Не стоило лишний раз поминать нечистого. На улице стемнело. В переулке, где не было ни единого фонаря, воцарилась темень. Завибрировал телефон в кармане — Сергей заблаговременно отключил звуковой сигнал.
Он услышал взволнованный голос Петра. Разворошили-таки болото. Их дом подвергается массовому нашествию! За калиткой несколько машин. Это милиция. Они уже входят в сад, топчут клумбы. Их очень много. Фонарь на фасаде освещает всю эту преступную камарилью! Здесь начальник ОВД Воренко, военком Гладышев, городской прокурор и даже глава администрации Петренко. Вся компания в сборе, гранатомета не хватает! Милиция окружает дом, они уже на крыльце. Все, он не может говорить, пошел открывать.
Мама что-то спросила, но Сергей уже ворвался в свою «детскую», выбрался в окно, чтобы не светиться на крыльце. Он нырнул за угол, прокрался вдоль боковой стороны дома, по огороду. Часть пути Гайдук пробежал по оврагу.
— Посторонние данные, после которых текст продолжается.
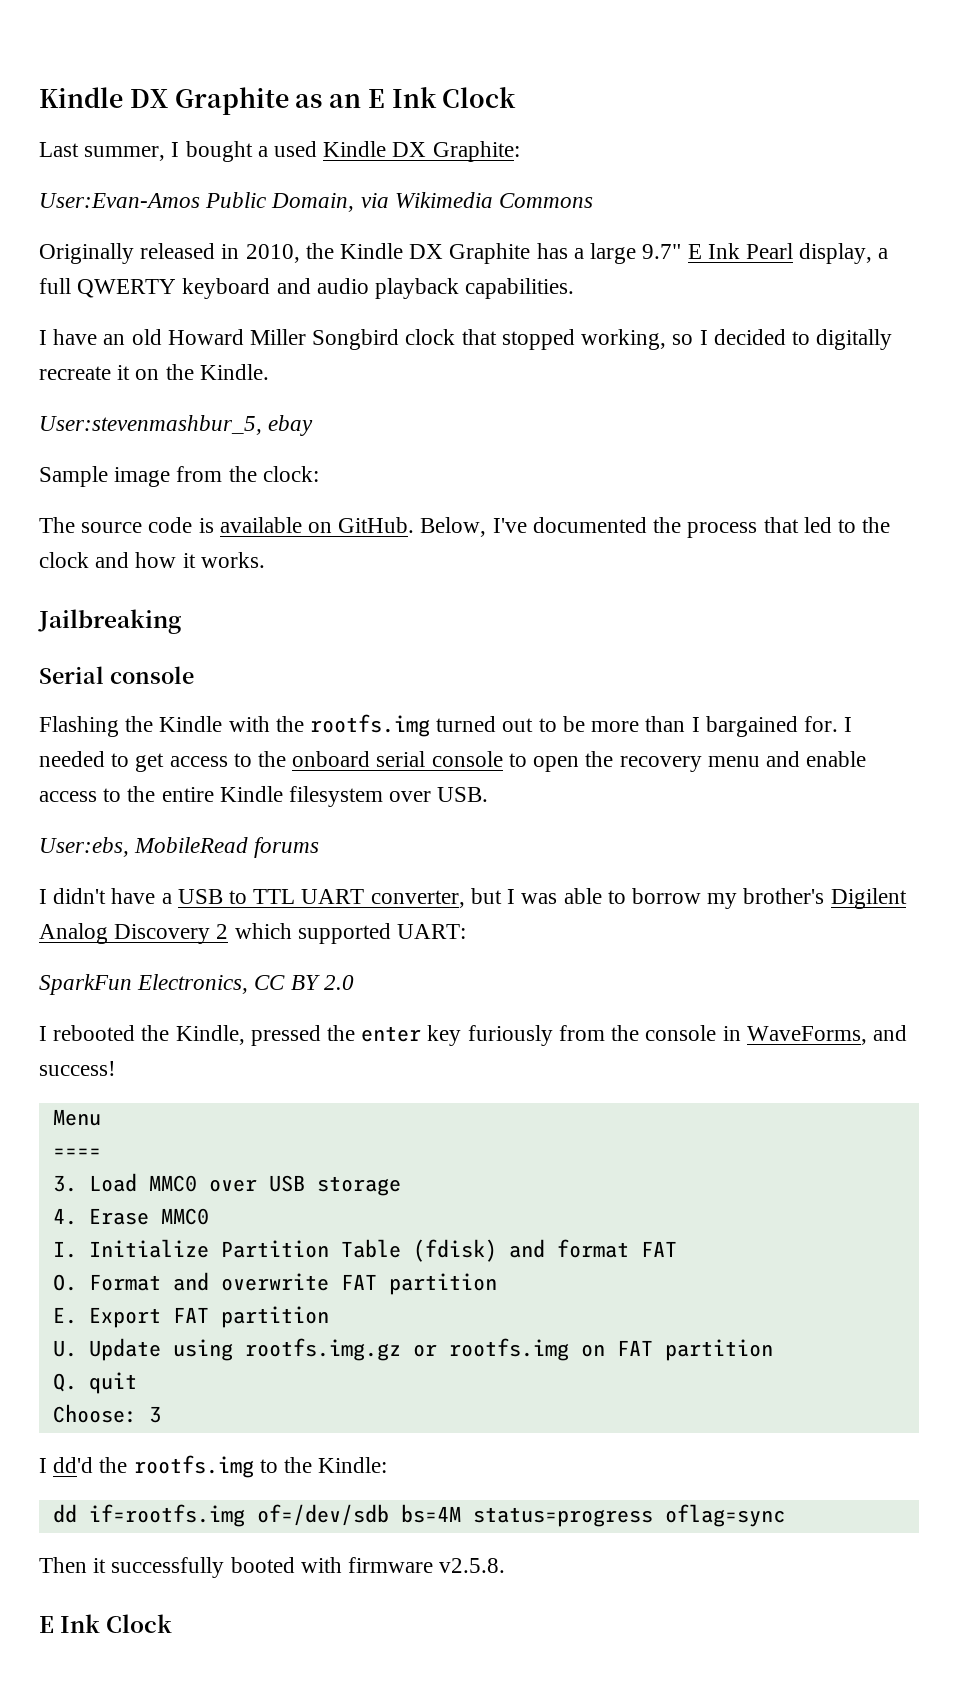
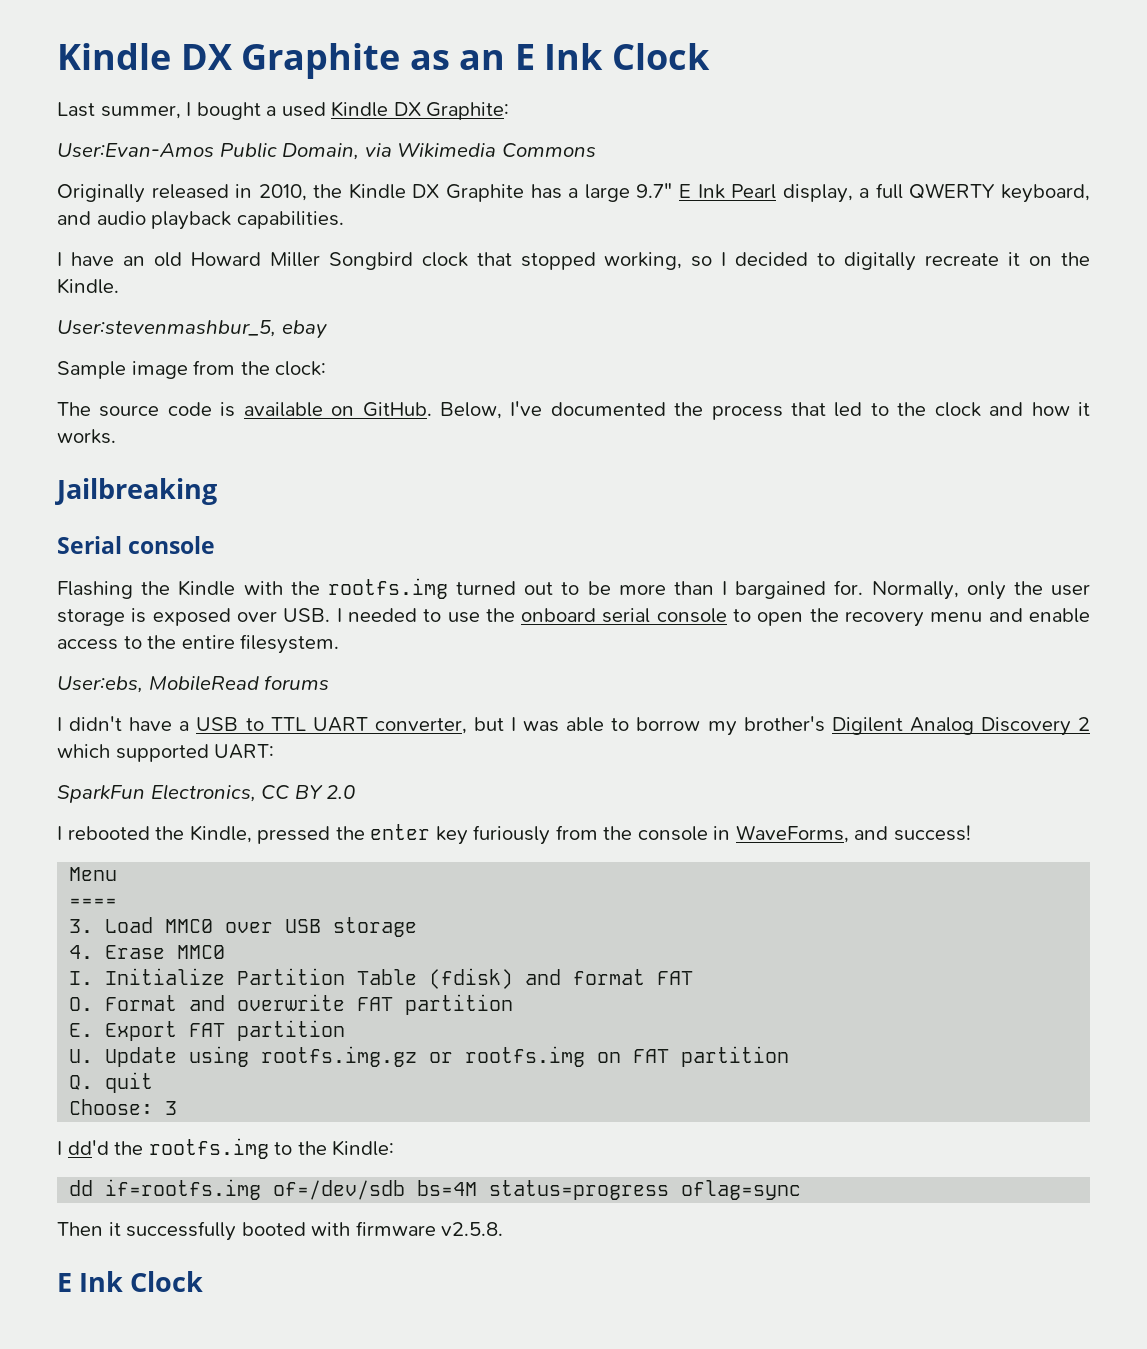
- Originally released in 2010, the Kindle DX Graphite has a large 9.7" E Ink Pearl display, a full QWERTY keyboard and audio playback capabilities.
+ Originally released in 2010, the Kindle DX Graphite has a large 9.7" E Ink Pearl display, a full QWERTY keyboard, and audio playback capabilities.
- I needed to get access to the onboard serial console to open the recovery menu and enable access to the entire Kindle filesystem over USB.
+ Normally, only the user storage is exposed over USB. I needed to use the onboard serial console to open the recovery menu and enable access to the entire filesystem.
У дома сестры толпились люди, внутри горел свет. Возмущенно кричала Даша, плакала разбуженная Лиза.
Сергей подкрадывался ближе, прячась за кустами и клумбами. И снова сплошное унижение! Он мог бы броситься в драку, разбить физиономии парочке ментов, но остальные скрутили бы его.
Стражи порядка, дружно гогоча, вытолкнули из дома полуодетого Петра. Кто-то засадил ему под ребро. Муж сестры завопил от боли, его толкнули. Он не сдержался, дал сдачи локтем, повреждений не нанес, но толпа возмущенно загомонила. Посыпались удары. Петр схватился за лицо, кровь потекла с губ.